At the time of Keys’ recommendation to the customer, he did not disclose the compensation, direct or indirect, that he expected to receive. The first time the customer discovered that any commission would be paid in connection with the sale of the note was when she received the note itself, delivered several weeks after she had wired the funds for the purchase; the note disclosed that a commission would be paid in connection with the note, but it erroneously stated that $50,000 would be paid to Keys’ member firm, and it did not disclose that Keys wholly owned the entity that received an additional $50,000. Keys was responsible for establishing, maintaining and enforcing his firm’s supervisory control policies and procedures, but failed to implement reasonable supervisory controls when he failed to ensure that an individual at the firm who was senior to or otherwise independent of himself supervised and reviewed his customer account activity.
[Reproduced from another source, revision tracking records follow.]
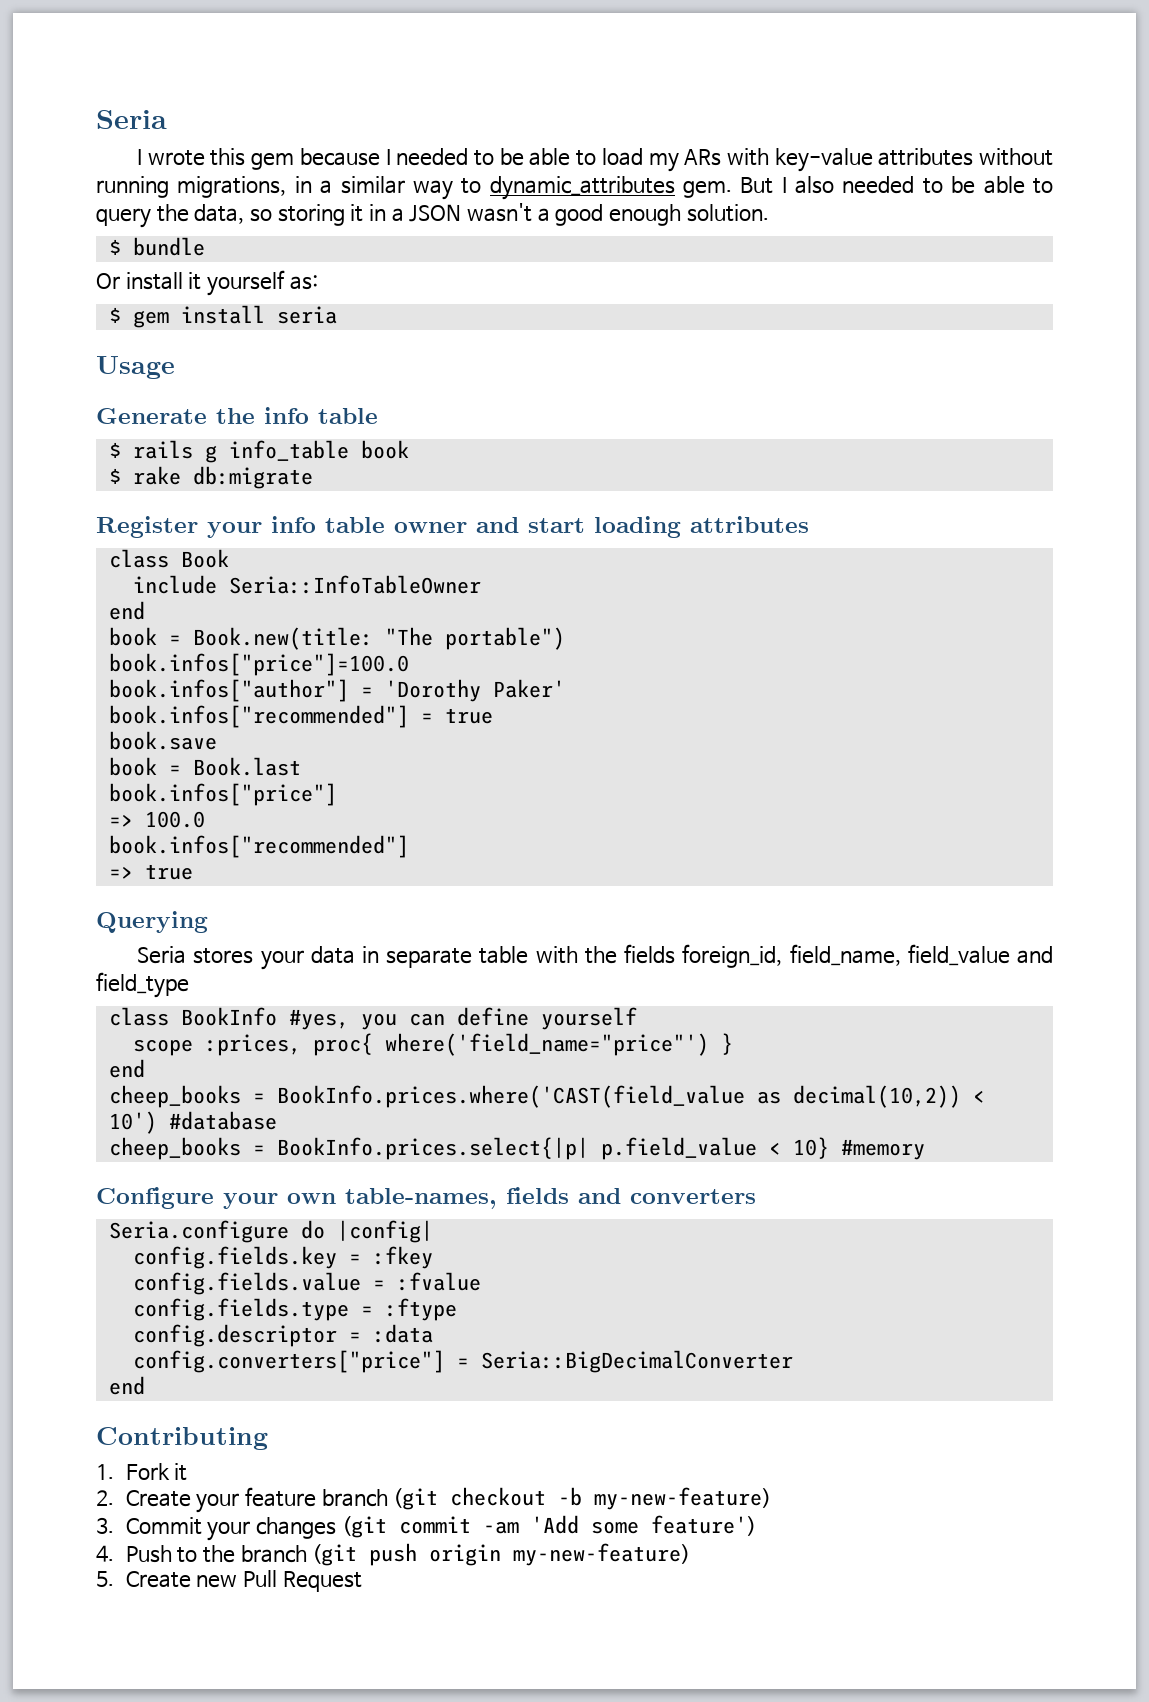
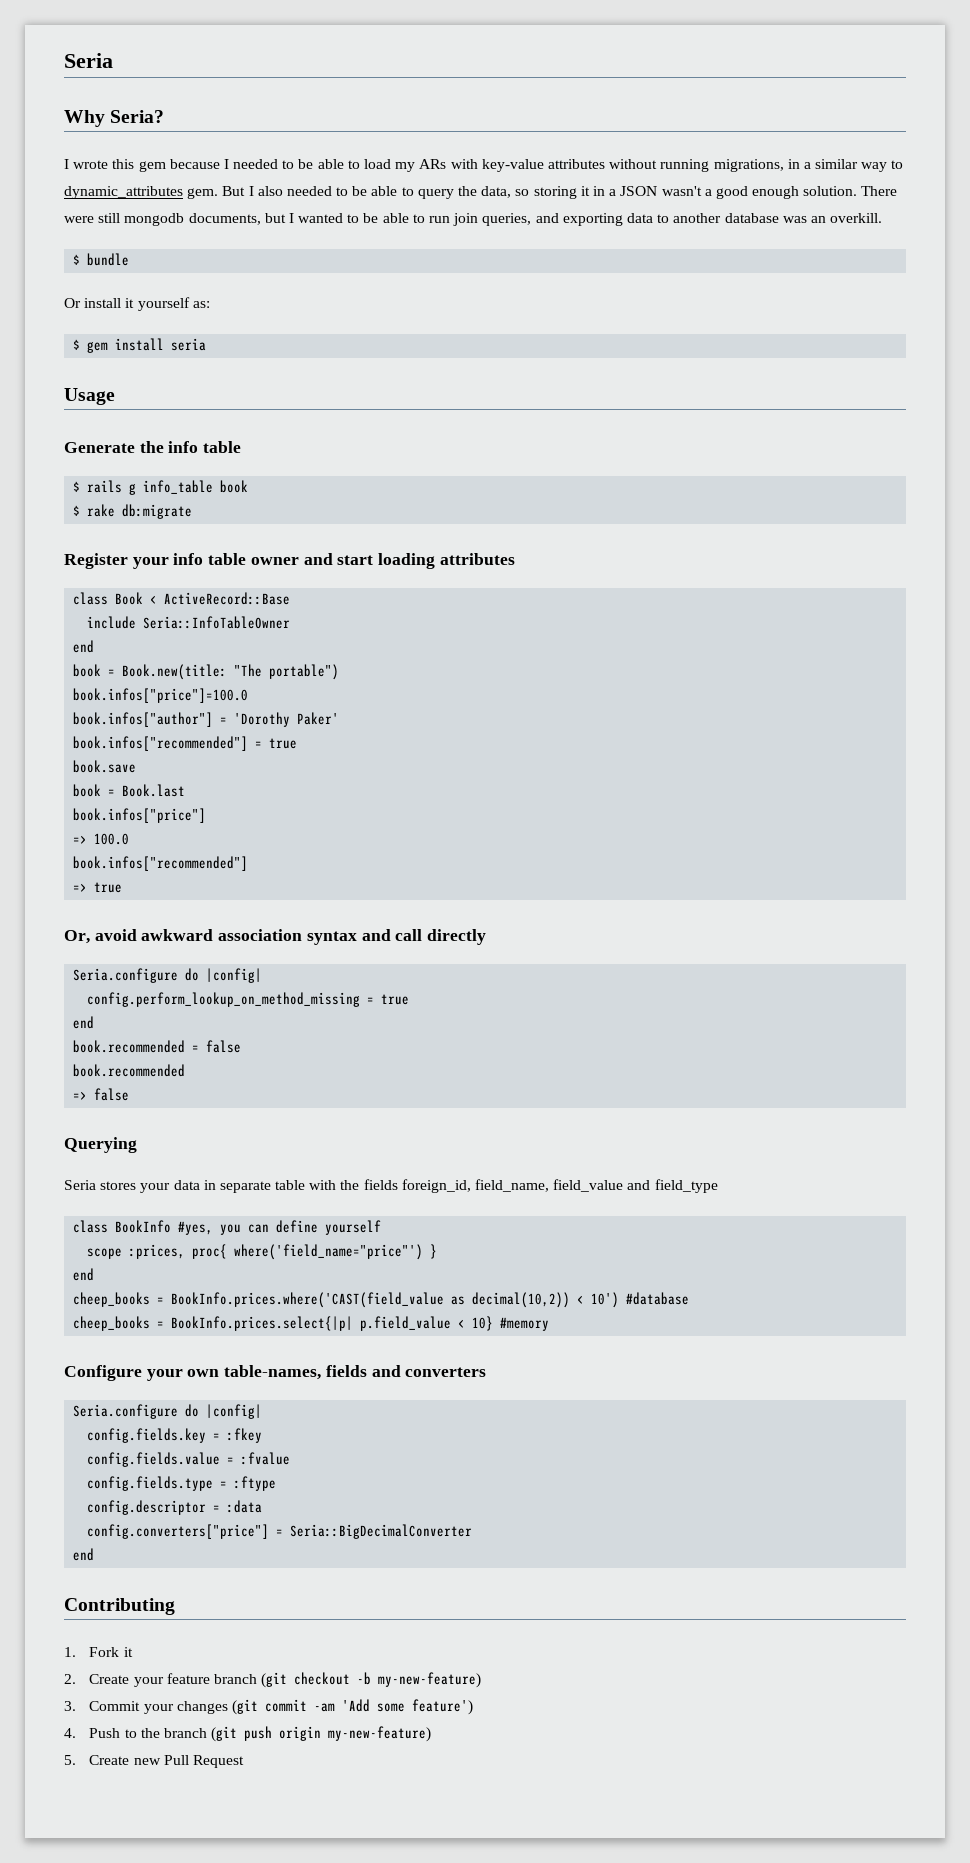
[96,110,167,129] Seria -> [64,53,113,68] [64,110,165,127] Seria // Why Seria?
(769, 213) none -> [861,186,898,196] [64,213,883,226] There were still mongodb documents, but I wanted to be able to run join queries, and exporting data to another database was an overkill.
(229, 558) none -> [150,592,291,605] < ActiveRecord::Base
(193, 872) none -> [64,929,487,945] [73,968,263,983] [87,992,410,1007] [73,1016,95,1029] [73,1040,242,1053] [73,1064,186,1077] [73,1088,130,1101] // Or, avoid awkward association syntax and call directly // Seria.configure do |config| // config.perform_lookup_on_method_missing = true // end // book.recommended = false // book.recommended // => false

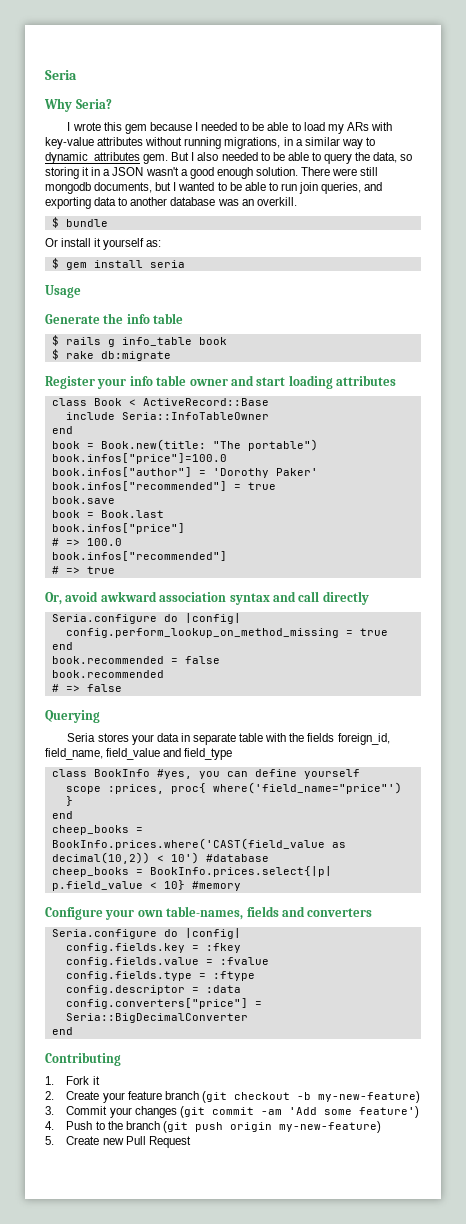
(207, 815) none -> [51,538,59,546] #
(249, 863) none -> [51,566,59,574] #
(186, 1070) none -> [51,684,59,692] #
Robert Lee Keys (Principal): Barred
Tags:  Promissory Notes    Supervision     |    In: Cases of Note : FINRA
Bill Singer's Comment
That's one hell of an "oops."  I wonder how much of the $1.1 million the customer recovered, if anything.
February 2011
Richard G. Mailloux Sr.
AWC/2009017337801/February 2011

Mailloux participated in private securities transactions without prior written notice to, or prior written approval from, his member firm. Mailloux referred customers to another registered representative of the firm, who executed promissory notes, called “private investor agreements,” with the customers on a corporation’s behalf. The findings also stated that the promissory notes, which were securities, indicated that the corporation promised to pay 10 percent and 12 percent annual interest, respectively, in return for the loans. The corporation subsequently defaulted on its payment obligations to Mailloux’s customers, who incurred significant losses, and Mailloux did not inform his firm about his customers’ investments.

Mailloux received a finder’s fee of $500 from the firm’s other registered representative for the investment one of the customers made.

Richard G. Mailloux Sr. : Fined $5,000; Ordered to disgorge ill-gotten gains and pay a partial restitution to a customer in the amount of $500, plus interest, Suspended 6 months
Tags:  Promissory Notes     |    In: Cases of Note : FINRA
Bill Singer's Comment
I'm still trying to understand the "Ordered to disgorge ill-gotten gains and pay a partial restitution to a customer in the amount of $500."  Is that $500 for both the ill-gotten gains and the partial restitution? Is "ill-gotten" now part of FINRA's formal lexicon of regulatory charges?